▸ **Directions for this task**
Every record must be copied exactly. Leave nothing out.
━━━━━━
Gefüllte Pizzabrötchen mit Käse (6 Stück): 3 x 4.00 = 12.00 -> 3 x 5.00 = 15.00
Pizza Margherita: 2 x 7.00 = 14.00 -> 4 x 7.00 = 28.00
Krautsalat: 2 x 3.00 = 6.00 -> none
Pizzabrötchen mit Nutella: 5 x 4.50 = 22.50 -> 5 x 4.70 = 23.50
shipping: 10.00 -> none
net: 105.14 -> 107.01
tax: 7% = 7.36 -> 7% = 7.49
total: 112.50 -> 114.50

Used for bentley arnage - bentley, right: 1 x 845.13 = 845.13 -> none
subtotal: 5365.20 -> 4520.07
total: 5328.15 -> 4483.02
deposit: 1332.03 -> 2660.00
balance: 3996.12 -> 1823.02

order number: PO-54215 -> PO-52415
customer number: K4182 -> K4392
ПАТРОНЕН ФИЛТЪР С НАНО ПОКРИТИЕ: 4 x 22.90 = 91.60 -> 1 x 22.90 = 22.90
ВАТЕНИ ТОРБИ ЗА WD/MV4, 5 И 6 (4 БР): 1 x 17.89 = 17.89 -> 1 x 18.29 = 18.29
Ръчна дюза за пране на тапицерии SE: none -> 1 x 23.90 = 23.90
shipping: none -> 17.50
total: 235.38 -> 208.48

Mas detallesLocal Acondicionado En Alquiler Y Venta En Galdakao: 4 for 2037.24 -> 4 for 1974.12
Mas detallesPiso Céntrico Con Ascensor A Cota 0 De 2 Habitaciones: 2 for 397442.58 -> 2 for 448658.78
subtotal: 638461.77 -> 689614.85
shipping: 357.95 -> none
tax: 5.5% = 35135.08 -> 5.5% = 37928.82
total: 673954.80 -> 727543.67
━━━━━━
▸ **Answer for the task**
Gefüllte Pizzabrötchen mit Käse (6 Stück): 3 x 4.00 = 12.00 -> 3 x 5.00 = 15.00
Pizza Margherita: 2 x 7.00 = 14.00 -> 4 x 7.00 = 28.00
Krautsalat: 2 x 3.00 = 6.00 -> none
Pizzabrötchen mit Nutella: 5 x 4.50 = 22.50 -> 5 x 4.70 = 23.50
shipping: 10.00 -> none
net: 105.14 -> 107.01
tax: 7% = 7.36 -> 7% = 7.49
total: 112.50 -> 114.50

Used for bentley arnage - bentley, right: 1 x 845.13 = 845.13 -> none
subtotal: 5365.20 -> 4520.07
total: 5328.15 -> 4483.02
deposit: 1332.03 -> 2660.00
balance: 3996.12 -> 1823.02

order number: PO-54215 -> PO-52415
customer number: K4182 -> K4392
ПАТРОНЕН ФИЛТЪР С НАНО ПОКРИТИЕ: 4 x 22.90 = 91.60 -> 1 x 22.90 = 22.90
ВАТЕНИ ТОРБИ ЗА WD/MV4, 5 И 6 (4 БР): 1 x 17.89 = 17.89 -> 1 x 18.29 = 18.29
Ръчна дюза за пране на тапицерии SE: none -> 1 x 23.90 = 23.90
shipping: none -> 17.50
total: 235.38 -> 208.48

Mas detallesLocal Acondicionado En Alquiler Y Venta En Galdakao: 4 for 2037.24 -> 4 for 1974.12
Mas detallesPiso Céntrico Con Ascensor A Cota 0 De 2 Habitaciones: 2 for 397442.58 -> 2 for 448658.78
subtotal: 638461.77 -> 689614.85
shipping: 357.95 -> none
tax: 5.5% = 35135.08 -> 5.5% = 37928.82
total: 673954.80 -> 727543.67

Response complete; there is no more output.